The one exception to this tell-tale sign is the person who has a successful track record as an entrepreneur and is working full-time on his or her next company. Don’t fall into the trap of thinking that just because someone was once an entrepreneur, they are now an entrepreneur. It is not a title for life. Just as someone who once practiced law is no longer a licensed attorney, someone who once started and ran their own business is not necessarily an entrepreneur today.
(Note that I do not use the title on my Linkedin profile even though I started and ran several businesses, because I am not currently a practicing entrepreneur. I used to be an entrepreneur. I am currently a proud wannapreneur, researching and testing ideas for my next venture.)
2. Do you have a duly incorporated business and are you working in the business full time?
Be careful with this one, the answer can be misleading. There is a big difference between having a business and a company. See this post to distinguish the difference between the two. The tell-tale sign is whether or not they are working in the business full-time and are fully committed to it, not working for someone else or looking for a job and calling themselves an entrepreneur in the meantime.
3. How much have you personally invested in the business and how much have you raised from family, friends or outside investors?
The amount and type of risk is an important tell-tale sign. The dictionary definition characterizes it as “considerable” risk. I like to think of it as “material” risk. Even if an entrepreneur has no money of their own at stake (probably because they had no money or credit to start), they will have assumed material and fiduciary risk. They took money from others. They signed a lease with a personal guarantee. They have significant skin in the game.

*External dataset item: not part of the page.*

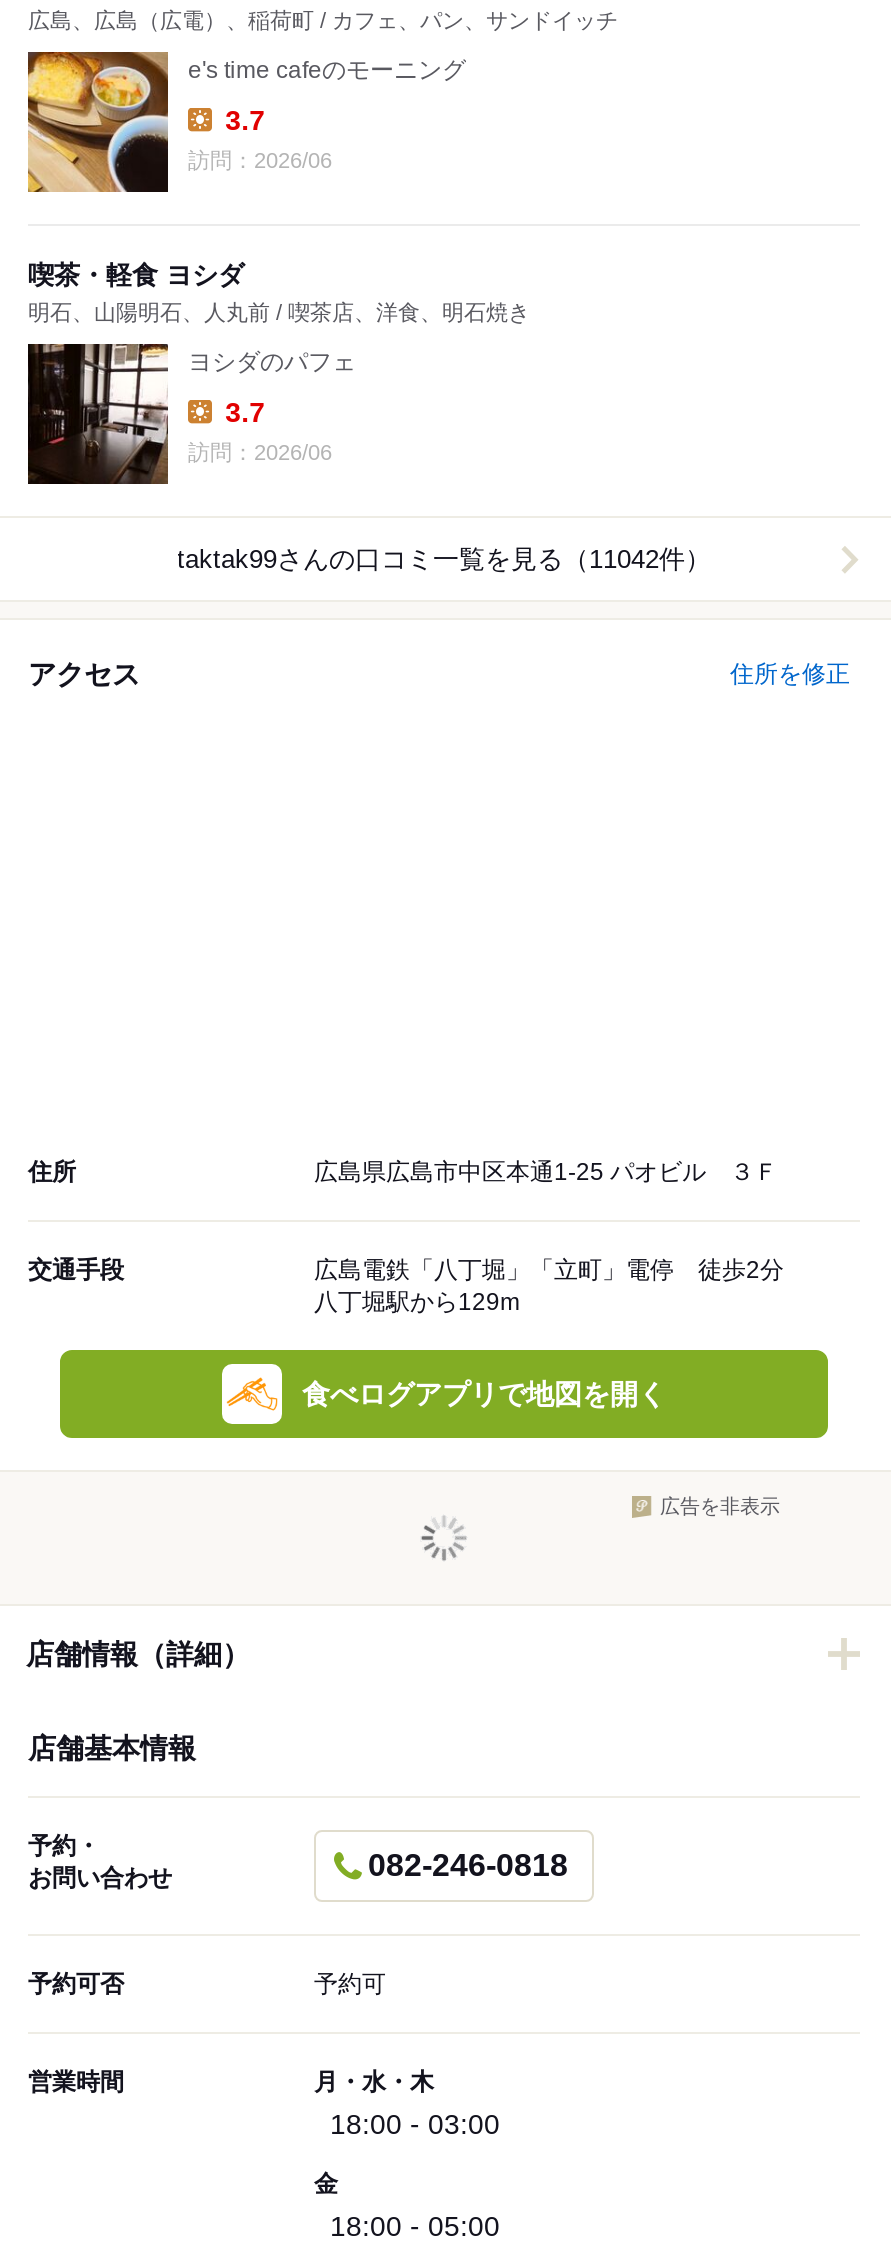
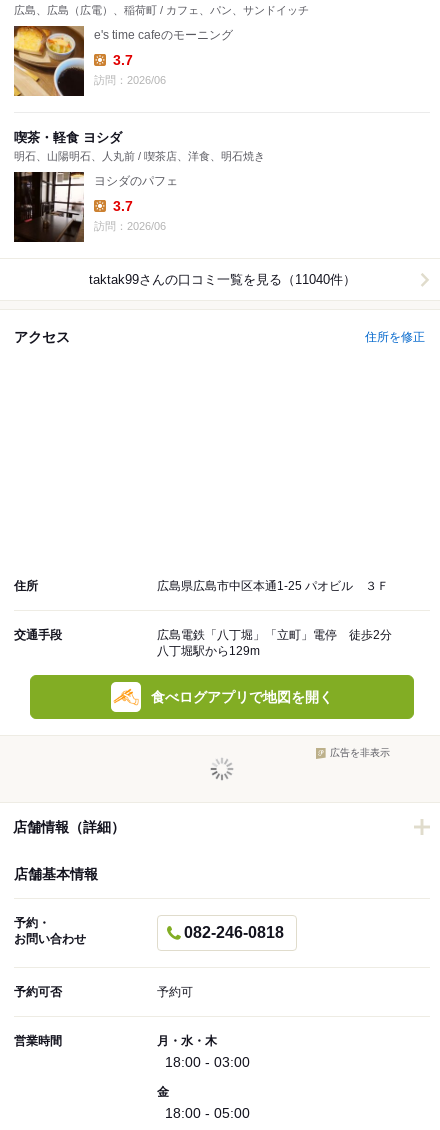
[177,544,711,574] taktak99さんの口コミ一覧を見る（11042件） -> [88,272,356,287] taktak99さんの口コミ一覧を見る（11040件）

4. What’s the size of your market and how are you addressing it?
The tell-tale sign here is size and scope. In my opinion, someone who is selling creative or development services on an hourly basis is a freelancer, not an entrepreneur. Someone who has a lawn-mowing business or runs a local market is a small business owner, not an entrepreneur. Size and scope determine the amount of initiative and risk that meets the classic definition of an entrepreneur.
A true entrepreneur has a plan, a strategy, and a validated business model. They are crystal clear on how they are going to make money and provide a return to investors. Wannapreneurs are still trying to figure these things out.
The entrepreneurial journey is exciting, all-consuming, and fraught with substantial risk. Lots of people want to take it beyond a few steps, but most people do not. The best way to test the waters is by joining an accelerator like theFounder Institute, that does not require you to give up your day job. Being a serious wannapreneur is the first step on the journey to becoming a successful entrepreneur. For those of us looking to invest, provide services, or join a startup venture, it’s prudent to know exactly where those leading it are on this journey.